葵は縁のお気に入り
2.
「ういーっす、おはようさん」
いつも通りに教室のドアをくぐりながら皆に挨拶をする。
「おーっす」
「今日はシロが来る日か。曇りだしな」
「シロちゃんおはようー。今日もマイナスオーラ全開だねー」
男女関係なく俺に話しかけてくる。割とうちのクラスは男女の仲がいい。カリスマを持つ人間が多数いるからかもしれない。
そのカリスマ達は晴天の日や雨の日にこない出席率40%の葵がハブられない理由のでもあり、俺が学校に来ない原因でもあるのだ。
「シロっちおっはよー」
俺のことがお気に入りだと豪語する残念系美少女、浅井縁が席に座ったところを見計らって話しかけてきた。
「無視する >YES NO」
「ちょ!待って待ってシロっち愛してるからちょっと待ってよ!」
「うるさい騒がしい耳元で大声出すな、そして俺は愛してない」
「もう、照れ屋さんなんだからー!うりうりー」
これも毎度のことである。こんなのがあと4人もいるとなっては学校を休みたくなるのも当然である。
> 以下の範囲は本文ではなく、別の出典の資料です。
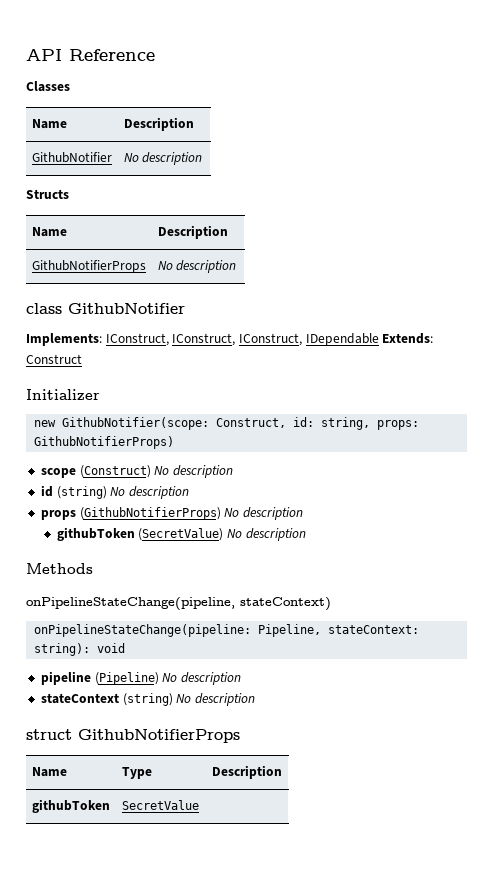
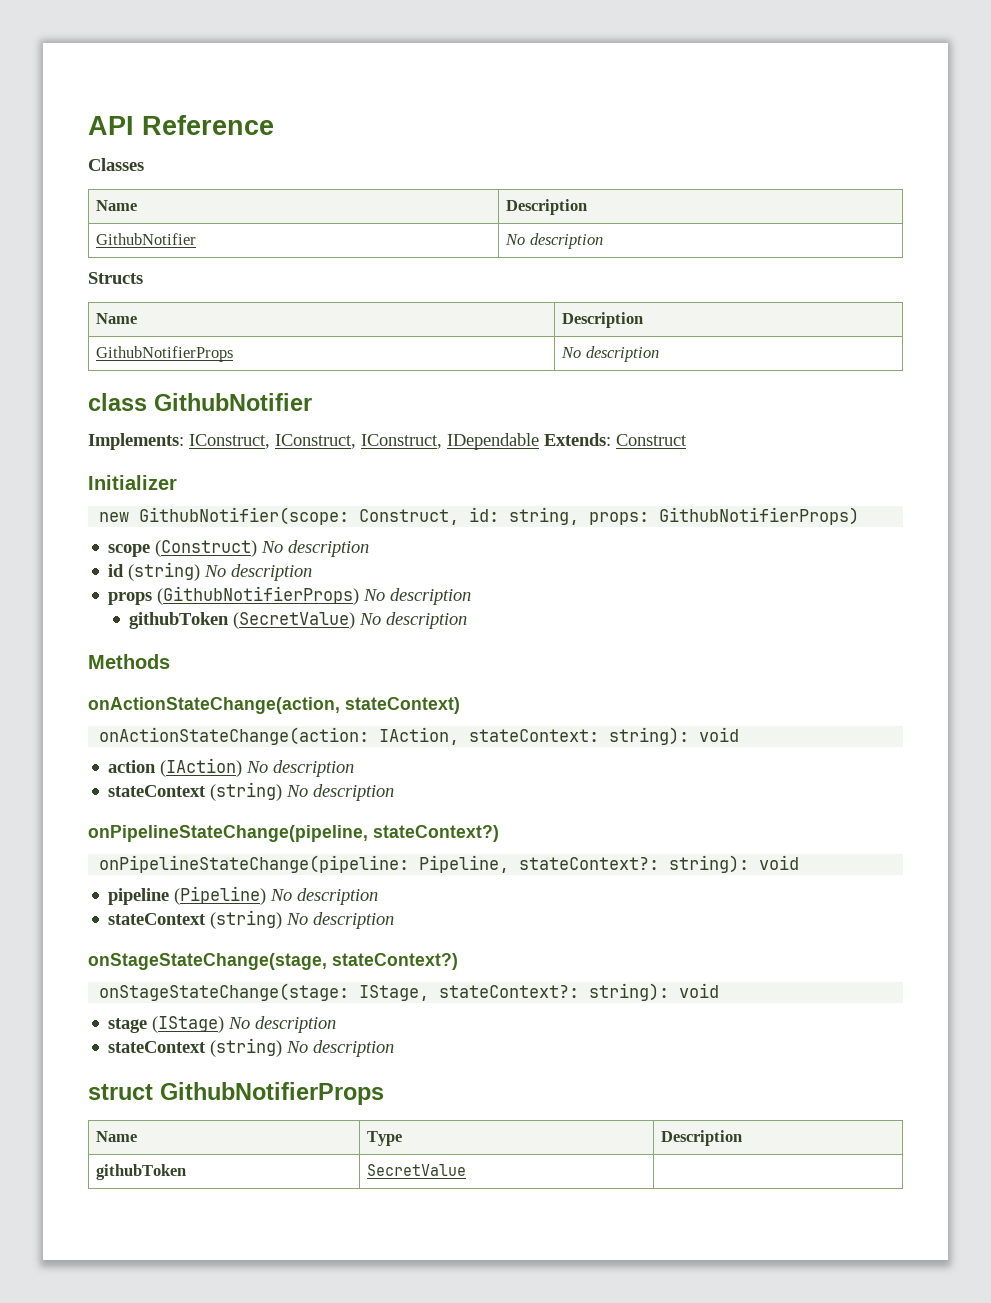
(93, 568) none -> [88,697,460,714] [99,727,740,745] [108,758,355,777] [108,782,395,801] // onActionStateChange(action, stateContext) // onActionStateChange(action: IAction, stateContext: string): void // action (IAction) No description // stateContext (string) No description
[240,597,331,611] stateContext) -> [373,825,499,842] stateContext?)
[328,625,420,634] stateContext: -> [519,857,660,870] stateContext?:
(255, 699) none -> [88,953,458,970] [99,983,720,1001] [108,1016,337,1033] [108,1038,395,1057] // onStageStateChange(stage, stateContext?) // onStageStateChange(stage: IStage, stateContext?: string): void // stage (IStage) No description // stateContext (string) No description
ちなみに浅井は生徒会副会長だ。他に会長、書記、庶務名誉会員の4人がいる。先ほど言った残りの4人である。
「他の生徒会メンバーズは遅刻か?」
「う?ううん、皆先生に呼ばれてたよ。この間の事件のことで話があるんだって」
「事件、というとあれか。校内ブーメラン事件」
「そうそう、あれの件で全員座禅中。私は主催側じゃなかったからお咎めなし」
「会長のとばっちり受けて大変だな、生徒会も」
「まあねー、それでも楽しいから。シロっちもどう?」
「遠慮しとく」
ホモでも、いやホモだからこそ大人気の会長、相楽靖。
お気に入りはシロっち、みんなのアイドル、浅井縁。
人外の行動力やフォロー力で会長を支える、秘書みたいだからと書記になった綾坂珠。
電波的未来予測により致命的な事故を防ぐ庶務、天降雀。
全ての活動資金はここから、お嬢様の原動力は面白さ、鷺宮麗華。
まるで戦隊モノのようなこの五人が起こすトラブルに、葵は巻き込まれる。
これは平凡な男子高校生の、平凡とは到底いえない学校生活を綴った物語である。
影で学校の生徒は片白葵をこう呼ぶ、「生徒会の所有物」と。